L’elemento soggettivo della fattispecie di cui all’art. 189, comma 7, c.d.s. è integrato anche nell’ipotesi di dolo eventuale. Infatti, al fine del riconoscimento dell’illecito è sufficiente che, in base alle modalità del sinistro stradale, l’agente possa rappresentarsi la possibilità o la probabilità che dallo stesso sia derivato un danno ad una persona e che la medesima necessiti di assistenza.

E’ quanto affermato dalla Corte di Cassazione (Sez. IV, sentenza n. 27241 del 1 ottobre 2020).

La Corte d’Appello confermava la statuizione del Giudice di primo grado e condannava l’automobilista per non aver prestato soccorso ad una persona ferita, in seguito al verificarsi di un incidente stradale connesso ad un suo comportamento.

Nello specifico, l’automobilista dopo lo scontro tra la sua vettura e una bicicletta, il cui conducente riportava numerose contusioni, rallentava per poi allontanarsi velocemente dal luogo dell’incidente.

La vicenda approda in Cassazione.

L’automobilista lamenta vizio di motivazione in relazione all’applicazione dell’art. 189 c.d.s., non sussistendo la necessità di fermarsi per prestare soccorso, né l’elemento soggettivo del dolo richiesto per la configurazione di questa ipotesi di illecito.

Come secondo motivo lamenta il mancato riconoscimento dell’esclusione della punibilità per particolare tenuità del fatto ai sensi dell’art. 131-bis c.p.

 La Suprema Corte respinge il primo motivo di doglianza poiché caratterizzato dalla mera riproposizione di quanto dedotto in sede di merito, ricordando, comunque, che l’orientamento giurisprudenziale consolidato per cui l’elemento soggettivo dell’illecito di cui all’art. 189, comma 7, c.d.s. è integrato anche nell’ipotesi di dolo eventuale.

In altri termini, è sufficiente che, in base alle modalità dell’incidente, l’agente possa rappresentarsi la possibilità, o la probabilità, che dallo stesso sia derivato un danno ad una persona e che la medesima necessiti di assistenza.

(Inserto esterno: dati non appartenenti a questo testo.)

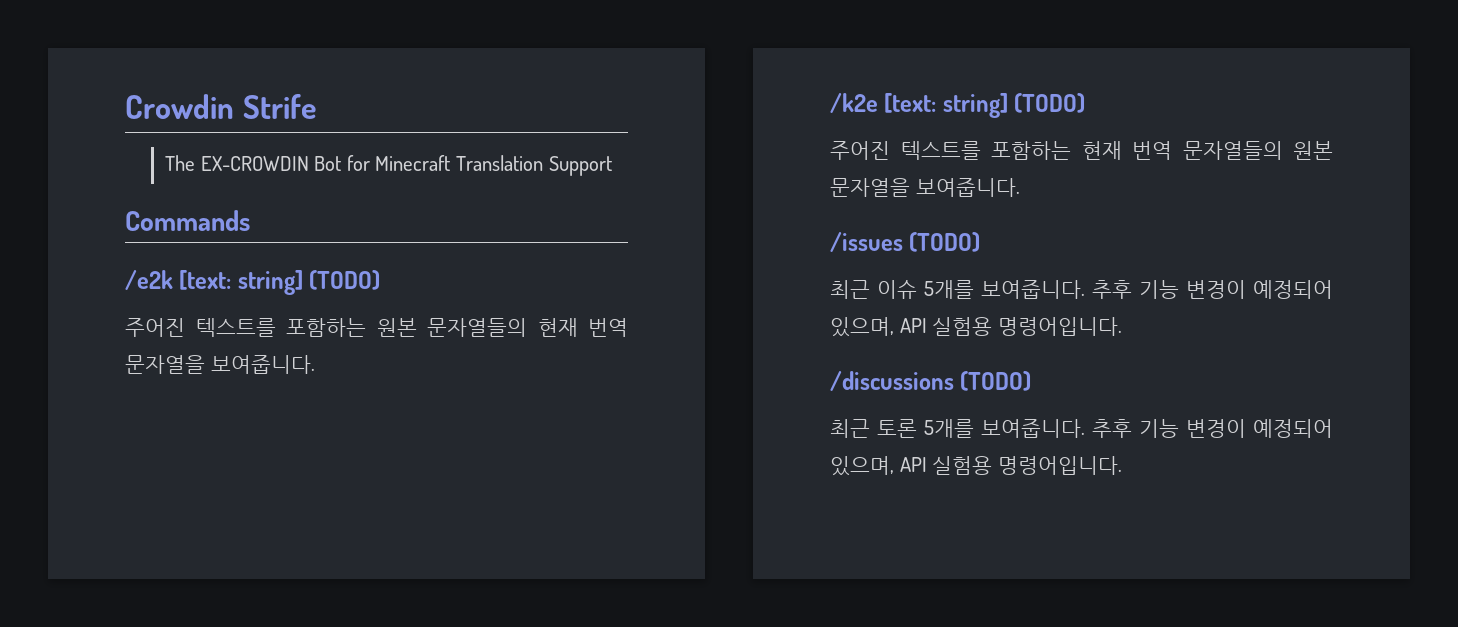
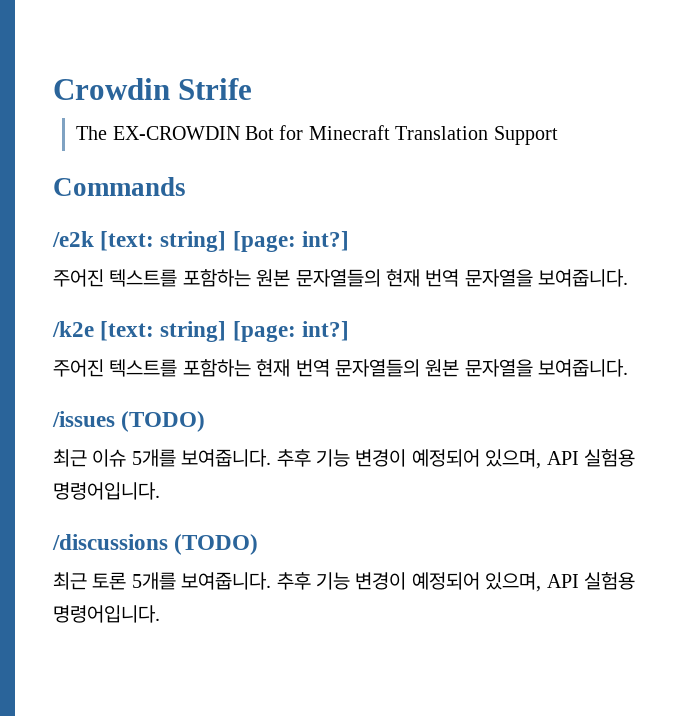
[309,270,381,290] (TODO) -> [232,231,349,252] [page: int?]
[1014,93,1086,113] (TODO) -> [232,321,349,342] [page: int?]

Gli Ermellini rilevano, inoltre, come l’omissione, di cui alla norma in esame, presupponga un incidente stradale da cui sorge un obbligo di assistenza, indipendente dalla presenza di ferite lievi o gravi «essendo sufficiente lo stato di difficoltà indicativo del pericolo che dal ritardato soccorso può derivare per la vita o l’integrità della persona».

Il secondo motivo di doglianza viene, invece, accolto.

La Corte richiama quanto statuito dalle Sezioni Unite, per cui la norma concernente la particolare tenuità del fatto non si interessa della condotta tipica, bensì ha riguardo alle forme di estrinsecazione del comportamento, al fine di ponderare il suo rapporto con la legge e la necessità di una pena.

Secondo la Corte è errato che nessuna attenzione sia stata posta in sede di merito alla lieve entità delle ferite, all’avvenuto risarcimento da parte dell’assicurazione e al fatto che l’imputato si sia, seppur brevemente, fermato.

La Corte di Cassazione ha annullato senza rinvio la sentenza impugnata, per la non punibilità del fatto, in conseguenza della sua particolare tenuità.

La decisione qui in commento si pone in netta antitesi con un caso assolutamente analogo trattato sempre dalla IV Sezione (Cass. Pen., sez. IV, sentenza n. 28304 del 12 ottobre 2020) che ha statuito “La circostanza che l’automobilista sia tornato sul luogo del sinistro non costituisce elemento valutabile ai fini della configurabilità della causa di esclusione della punibilità per particolare tenuità del fatto, ciò anche alla luce del principio secondo cui non rileva il comportamento dell’agente post delictum”, confermando la sentenza di condanna.